Significance Driven by global sustainable development goals to reduce reliance on petrochemical-based plastics and developing green, low-carbon alternative materials have become a key focus in both academia and industry. Cellulose, as a natural polymer, is an ideal candidate to replace traditional plastics due to its excellent biocompatibility and low toxicity. With advancements in nanotechnology, material science, and chemical modification techniques, natural cellulose can be transformed into various forms, including nanocellulose, regenerated cellulose fibers, regenerated cellulose films, and cellulose-based aerogels. These multidimensional structures exhibit unique functional properties and can be widely applied in pharmaceutical excipients, smart textiles, degradable packaging materials, and energy-efficient water purification materials. Therefore, studying the preparation methods, properties, and applications of cellulose-based materials is of great academic and practical significance, providing a theoretical foundation and technical support for the development and industrialization of green alternative materials.

Progress In recent years, research into cellulose-based materials has advanced considerably, driven by the growing demand for sustainable alternatives to petrochemical-based products. Through chemical modification and nanoscale processing techniques, natural cellulose can now be transformed into a range of innovative materials with diverse structural forms, including low-dimensional nanocellulose, one-dimensional regenerated cellulose fibers, two-dimensional regenerated cellulose films, and three-dimensional cellulose-based aerogels. These various structural forms offer distinct advantages in terms of mechanical properties, processing technologies, and functional applications. For example, nanocellulose, with its high surface area, nanoscale dimensions, and exceptional mechanical strength, has gained significant attention in fields such as composites, sensors, and biomedical applications. The remarkable properties of nanocellulose allow it to be used as a reinforcing agent in composites, enhancing the material's strength while remaining lightweight. Regenerated cellulose films have seen notable progress in applications such as smart packaging, where their ability to respond to environmental stimuli has made them particularly suitable for developing responsive, eco-friendly packaging solutions. Additionally, cellulose-based aerogels are lightweight, highly porous materials with superior adsorption properties. They are increasingly being explored for their potential in energy storage, thermal insulation, and environmental protection, particularly for applications such as oil spill cleanup and water purification. Moreover, the biodegradability of cellulose materials and their minimal environmental impact make them promising substitutes for traditional petrochemical-based materials. As environmental concerns escalate, cellulose-based materials are viewed as viable and sustainable options, offering a greener alternative for many industrial applications. This transition to renewable, biodegradable resources represents a significant step toward achieving global sustainability goals and reducing dependence on non-renewable resources.

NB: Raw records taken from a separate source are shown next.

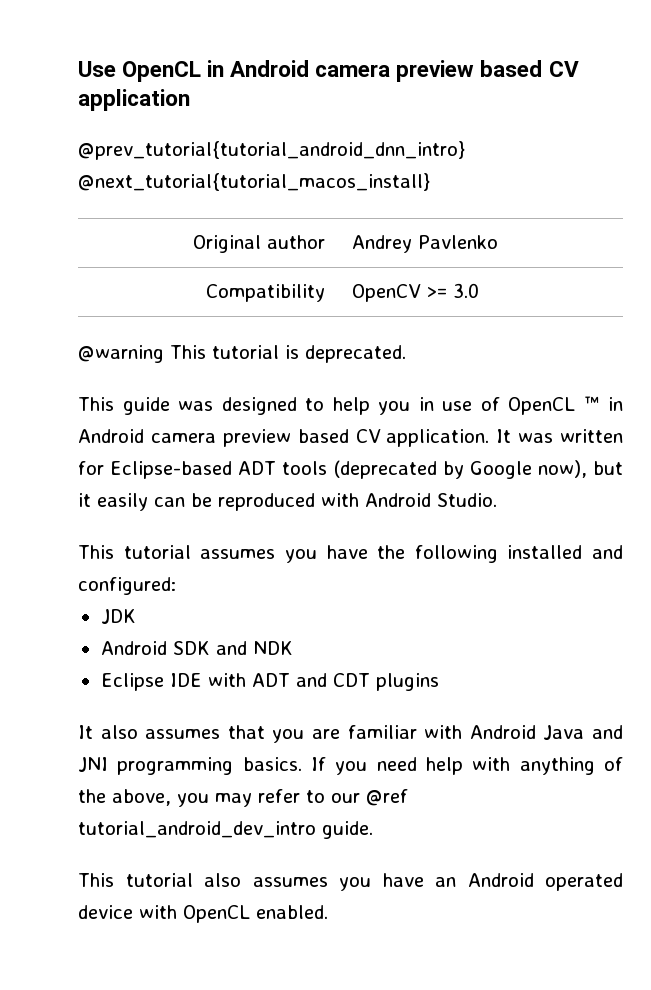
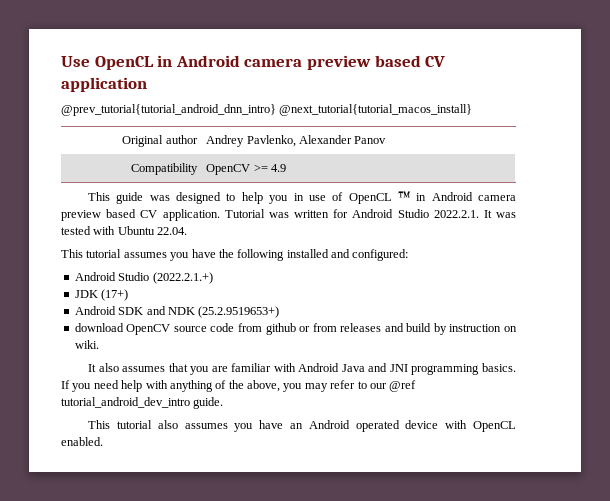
- Original author | Andrey Pavlenko
+ Original author | Andrey Pavlenko, Alexander Panov
- Compatibility | OpenCV >= 3.0
- @warning This tutorial is deprecated.
+ Compatibility | OpenCV >= 4.9
- It was written for Eclipse-based ADT tools (deprecated by Google now), but it easily can be reproduced with Android Studio.
+ Tutorial was written for Android Studio 2022.2.1. It was tested with Ubuntu 22.04.
+ Android Studio (2022.2.1.+)
- JDK
+ JDK (17+)
- Android SDK and NDK
- Eclipse IDE with ADT and CDT plugins
+ Android SDK and NDK (25.2.9519653+)
+ download OpenCV source code from github or from releases and build by instruction on wiki.

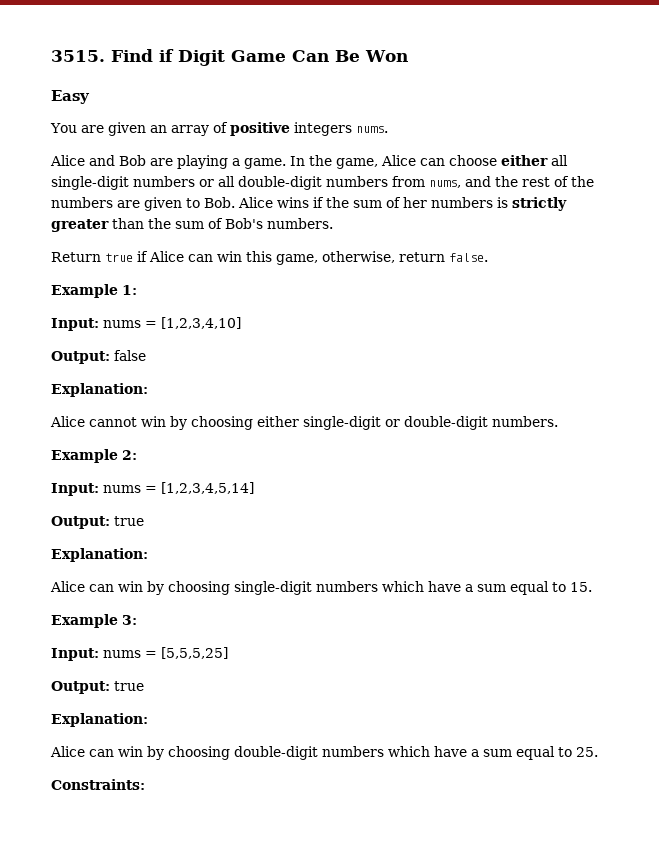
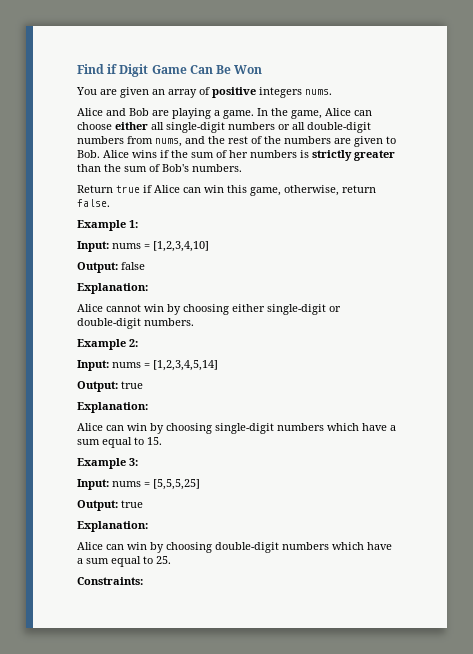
- 3515.
- Easy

Conclusion and Prospect The research and application of cellulose-based multidimensional materials have demonstrated great promise, offering extensive potential across various industries, ranging from packaging to environmental protection. However, significant challenges persist, especially in the realms of processing techniques, optimization of material properties, and feasibility of large-scale production. One of the primary obstacles is the necessity to refine the methods employed for fabricating and modifying cellulose materials, ensuring their efficient and consistent production at a commercial scale. Additionally, while cellulose materials possess remarkable properties such as biodegradability and versatility, further advancements are necessary to enhance their mechanical strength, durability, and functional capabilities in order to meet the requirements of a wide range of applications. Future research should concentrate on exploring the full potential of cellulose materials in multidimensional structural transformations. Innovations aimed at improving the mechanical properties of cellulose-based materials, such as increasing their tensile strength or impact resistance, will be crucial for broadening their industrial applications. Functionalization, which refers to the ability to customize the properties of cellulose for specific applications, is another significant area of focus. This could involve developing cellulose materials with advanced characteristics like water resistance, antimicrobial properties, or responsive behaviors, which are suitable for use in smart textiles and packaging. Furthermore, ensuring the sustainability of these materials is crucial, as cellulose is inherently renewable. However, the processes used to manufacture and modify it must be environmentally friendly and energy-efficient. With the ongoing advancement of green chemistry, cellulose materials are likely to find commercial applications in various sectors, particularly in biodegradable packaging, smart textiles, and environmental protection. Researchers and industry leaders need to prioritize balancing multifunctionality with environmental impact, ensuring that cellulose-based materials offer practical solutions while also supporting the transition to a green, low-carbon economy. It will necessitate continued innovation, collaboration, and investment in both research and industrial scaling.

Key words: multidimensional structure, nanocellulose, regenerated fiber, cellulose film, functional material

CLC Number: 

  • TQ352.7

Fig.1

Multidimensional structural evolution of natural cellulose and progress in functional materials. (a) Multidimensional structural evolution of natural cellulose and its functional materials; (b) Hierarchical structure of natural cellulose"

Fig.2

Application of low-dimensional nanocellulose as pharmaceutical excipients. (a) Extraction of nanocellulose; (b) pH-responsive pharmaceutical excipients; (c) Sustained release pharmaceutical excipients"

Fig.3

Research strategies and application of 1D, 2D, and 3D cellulose-based functional materials. (a) Preparation path of regenerated cellulose fibers; (b) Applications of 1D, 2D and 3D cellulose-based functional materials; (c) Modification of cellulose films; (d) Molding of cellulose aerogels"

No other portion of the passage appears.